ISO how to organize a project so you can easily see all remaining work for User Story's and overall project

TLDR: Does anyone know a way to organize requirements (User Stories & Acceptance Criteria) to tasks in a way to make sure we’re on track, what work remains, and any holes (For example: If there is work being done that doesn’t directly correlate with a User Story). Dependencies help, but they really hard to keep track of if you’re just looking to see remaining work for tasks and the whole project.

I have recently setup weekly syncs among developers and stakeholders to make sure we’re on track and all work being done by my team directly correlates to specific requirements (User Stories and/or Acceptance Criteria).

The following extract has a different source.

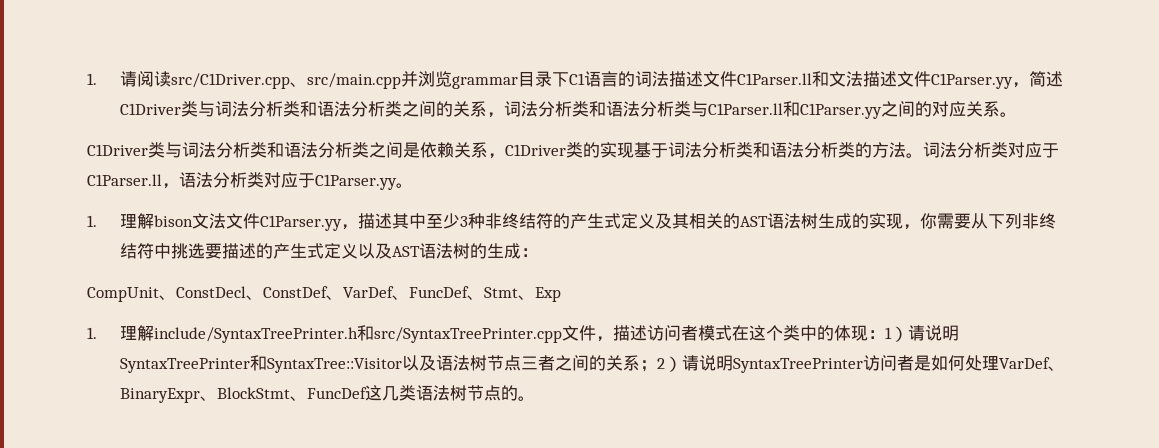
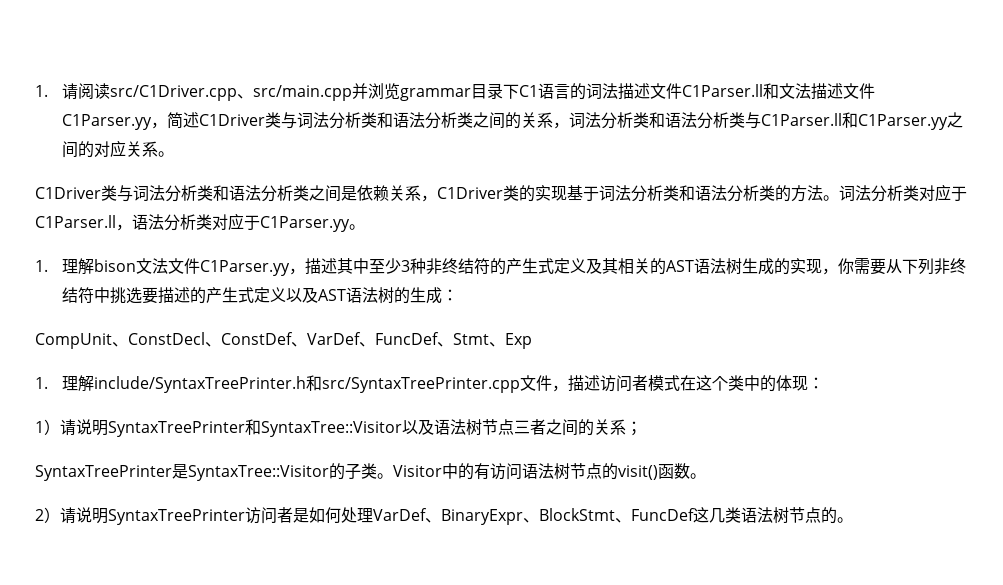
(886, 334) none -> (825, 383) //
(658, 366) none -> [35,463,706,481] // SyntaxTreePrinter是SyntaxTree::Visitor的子类。Visitor中的有访问语法树节点的visit()函数。 //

I am having a hard time figuring out the best way to connect User Stories/Acceptance Criteria to tasked work in a way that is easy to see (1) estimated work to be done (2) what remains on for not only US/AC, but the overall project.

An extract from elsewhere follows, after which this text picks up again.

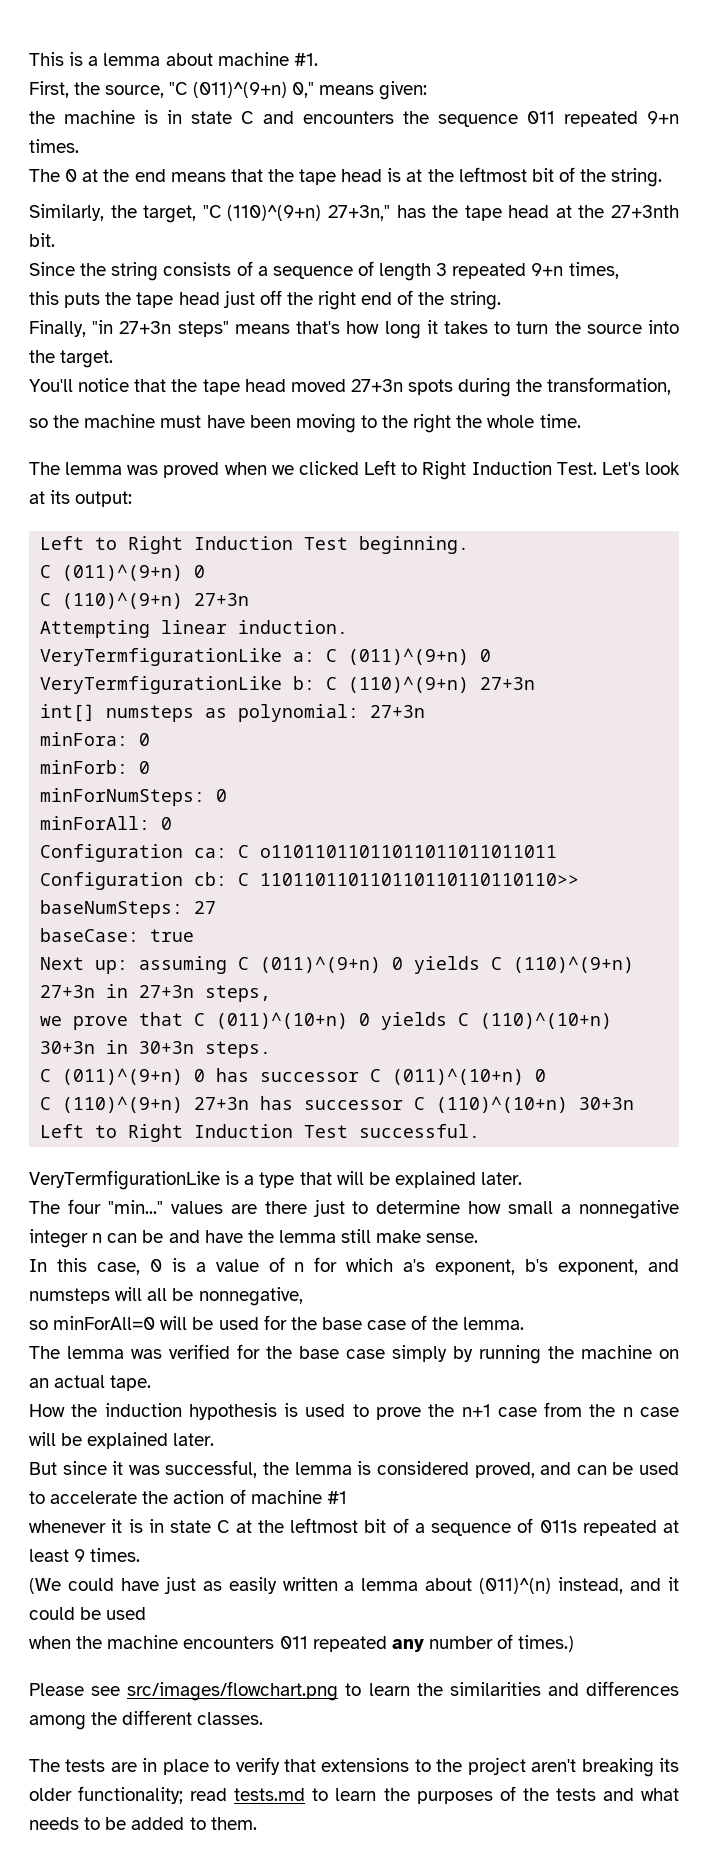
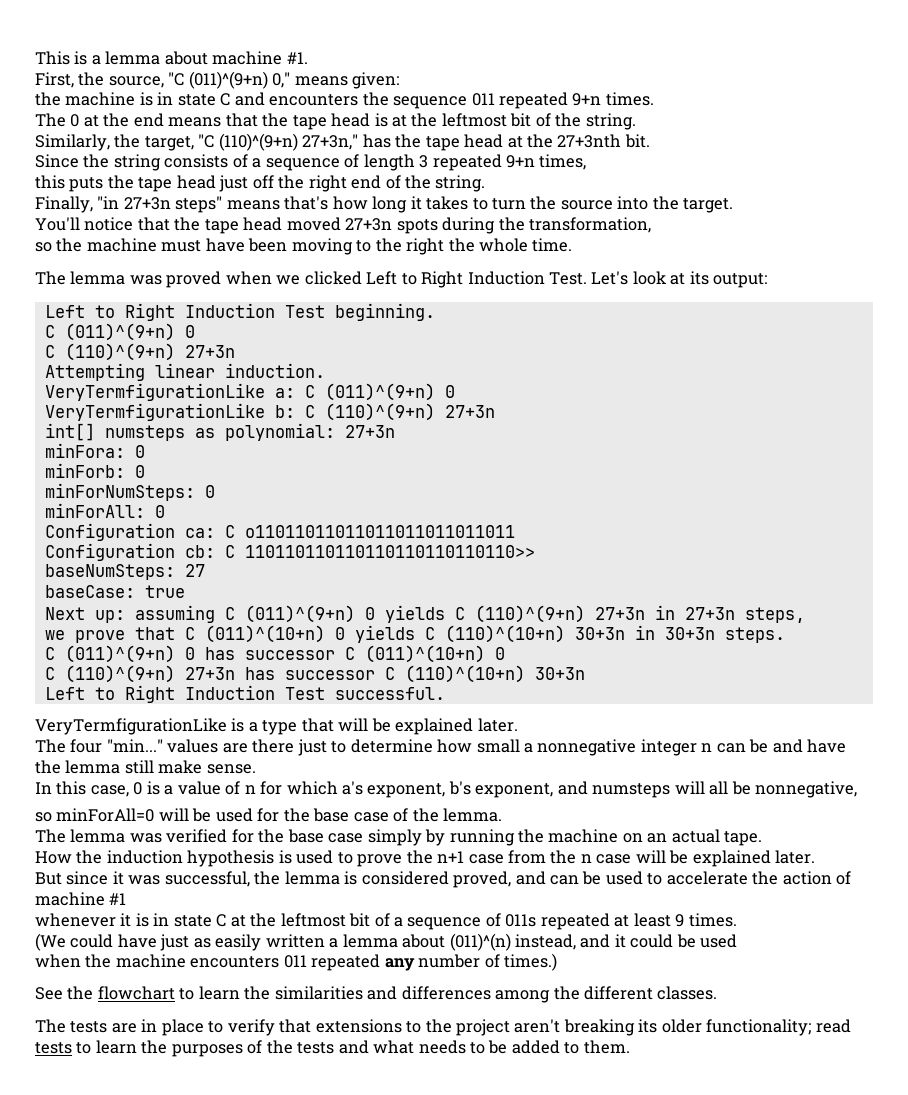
[29,1681,339,1701] Please see src/images/flowchart.png -> [35,986,175,1000] See the flowchart
[234,1788,306,1801] tests.md -> [35,1042,72,1054] tests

I’ve tried Portfolios, Sections, Subtasks, and dependencies, but still can’t find a way to easily paint my story. I am currently navigating between 3-4 projects:

  1. Project Name - Development. Sectioned off by Iteration, with tasks that need to be done. (These tasks are then put into Sprints)

  2. Project Name - User Stories. Sectioned off by Iteration, with User Stories as tasks, Acceptance Criteria as subtasks, and tasks from the project above added as dependencies.

  3. Project Name - Dev & Product. Sectioned off by PM work and timelines.

  4. Sprint Sectioned off by team, with tasks being worked within the Sprint!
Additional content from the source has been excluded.